__Work request__
Line by line, copy the entries exactly, excluding the pictures.

[Front-end code edit data]
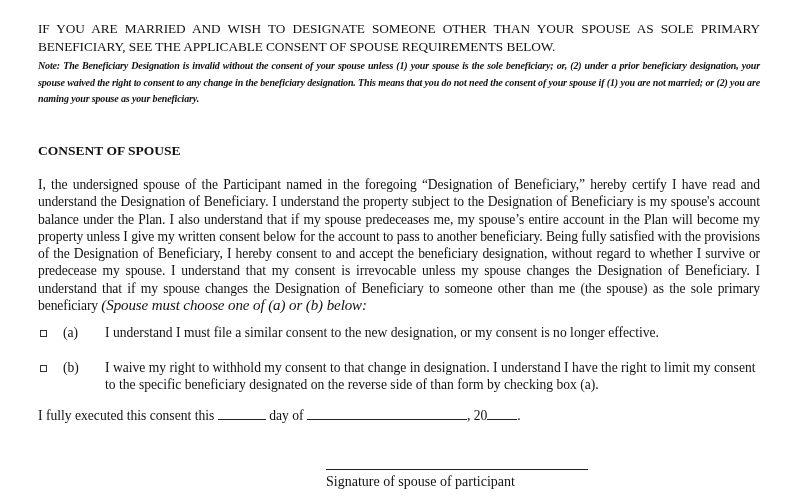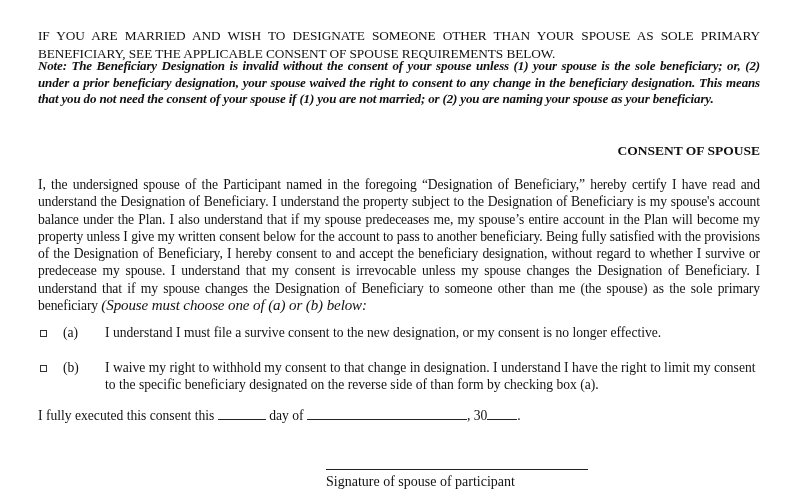--- a/index.html
+++ b/index.html
@@ -12,7 +12,7 @@
   .intro {
     position: absolute; left: 0; top: 20px; width: 722px;
     line-height: 18px; font-size: 13.3px; letter-spacing: -0.1px;
-    text-align: justify; text-align-last: left; margin-top: 7px;
+    text-align: justify; text-align-last: left;
   }
   .note {
     position: absolute; left: 0; top: 58px; width: 722px;

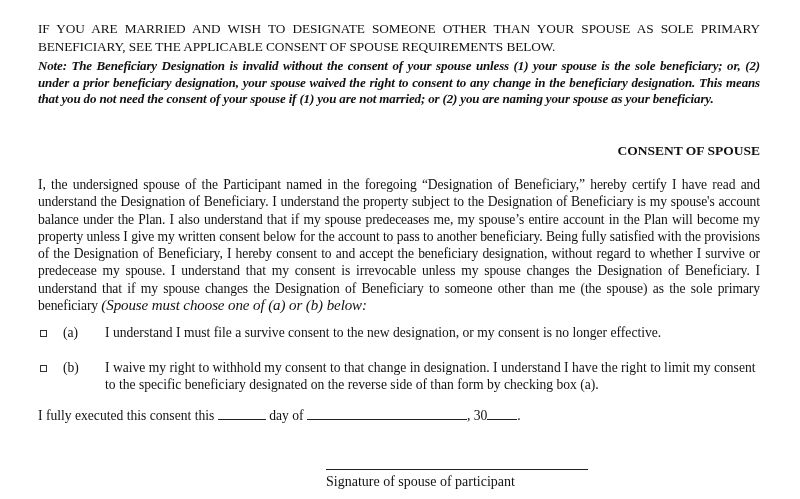--- a/index.html
+++ b/index.html
@@ -17,7 +17,7 @@
   .note {
     position: absolute; left: 0; top: 58px; width: 722px;
     font-style: italic; font-weight: bold; line-height: 16.5px;
-    font-size: 13px; text-align: justify; letter-spacing: -0.15px;
+    font-size: 10px; text-align: justify; letter-spacing: -0.15px;
   }
   .heading {
     position: absolute; left: 0; top: 143px; width: 722px; text-align: right;

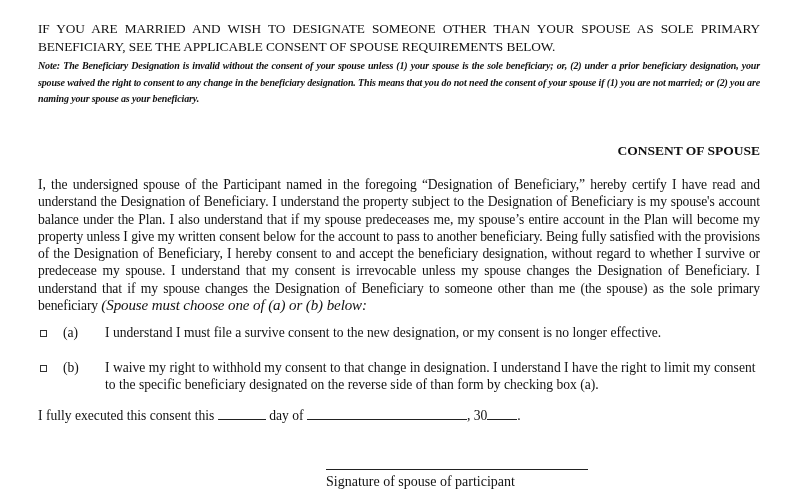--- a/index.html
+++ b/index.html
@@ -20,7 +20,7 @@
     font-size: 10px; text-align: justify; letter-spacing: -0.15px;
   }
   .heading {
-    position: absolute; left: 0; top: 143px; width: 722px; text-align: right;
+    position: absolute; left: 0; top: 143px; width: 722px; text-align: left;
     font-weight: bold; font-size: 13.5px;
   }
   .body-para {

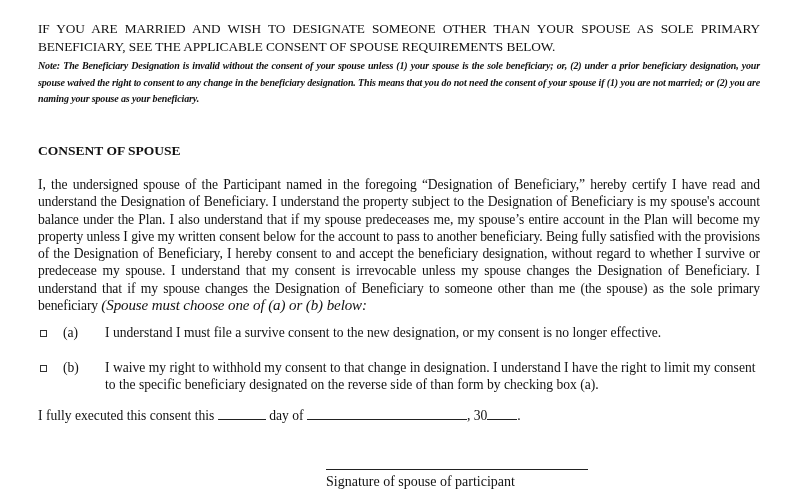--- a/index.html
+++ b/index.html
@@ -62,7 +62,7 @@
   <div class="option opt-a">
     <span class="box"></span>
     <span class="label">(a)</span>
-    <span class="text">I understand I must file a survive consent to the new designation, or my consent is no longer effective.</span>
+    <span class="text">I understand I must file a similar consent to the new designation, or my consent is no longer effective.</span>
   </div>
 
   <div class="option opt-b">

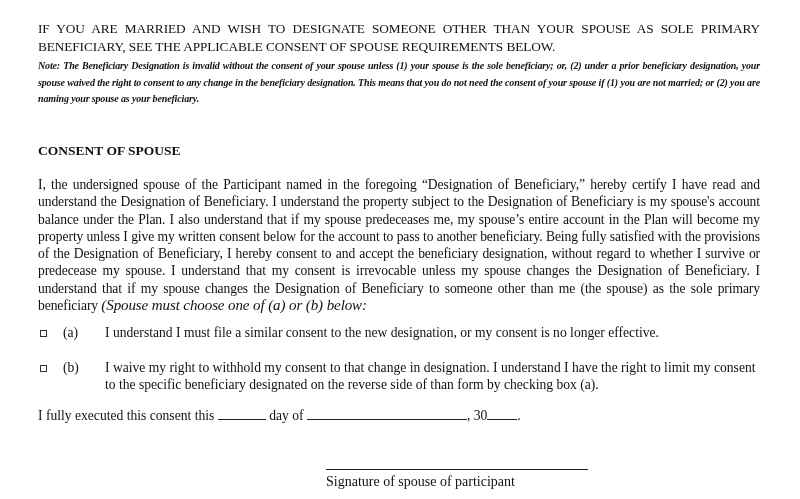--- a/index.html
+++ b/index.html
@@ -75,7 +75,7 @@
     <span>I fully executed this consent this</span>
     <span class="blank b-day"></span>
     <span>day of</span>
-    <span class="blank b-month"></span><span>, 30</span><span class="blank b-year"></span><span>.</span>
+    <span class="blank b-month"></span><span>, 20</span><span class="blank b-year"></span><span>.</span>
   </div>
 
   <div class="sig-line"></div>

__Task response__
--- a/index.html
+++ b/index.html
@@ -12,7 +12,7 @@
   .intro {
     position: absolute; left: 0; top: 20px; width: 722px;
     line-height: 18px; font-size: 13.3px; letter-spacing: -0.1px;
-    text-align: justify; text-align-last: left; margin-top: 7px;
+    text-align: justify; text-align-last: left;
   }
   .note {
     position: absolute; left: 0; top: 58px; width: 722px;

--- a/index.html
+++ b/index.html
@@ -17,7 +17,7 @@
   .note {
     position: absolute; left: 0; top: 58px; width: 722px;
     font-style: italic; font-weight: bold; line-height: 16.5px;
-    font-size: 13px; text-align: justify; letter-spacing: -0.15px;
+    font-size: 10px; text-align: justify; letter-spacing: -0.15px;
   }
   .heading {
     position: absolute; left: 0; top: 143px; width: 722px; text-align: right;

--- a/index.html
+++ b/index.html
@@ -20,7 +20,7 @@
     font-size: 10px; text-align: justify; letter-spacing: -0.15px;
   }
   .heading {
-    position: absolute; left: 0; top: 143px; width: 722px; text-align: right;
+    position: absolute; left: 0; top: 143px; width: 722px; text-align: left;
     font-weight: bold; font-size: 13.5px;
   }
   .body-para {

--- a/index.html
+++ b/index.html
@@ -62,7 +62,7 @@
   <div class="option opt-a">
     <span class="box"></span>
     <span class="label">(a)</span>
-    <span class="text">I understand I must file a survive consent to the new designation, or my consent is no longer effective.</span>
+    <span class="text">I understand I must file a similar consent to the new designation, or my consent is no longer effective.</span>
   </div>
 
   <div class="option opt-b">

--- a/index.html
+++ b/index.html
@@ -75,7 +75,7 @@
     <span>I fully executed this consent this</span>
     <span class="blank b-day"></span>
     <span>day of</span>
-    <span class="blank b-month"></span><span>, 30</span><span class="blank b-year"></span><span>.</span>
+    <span class="blank b-month"></span><span>, 20</span><span class="blank b-year"></span><span>.</span>
   </div>
 
   <div class="sig-line"></div>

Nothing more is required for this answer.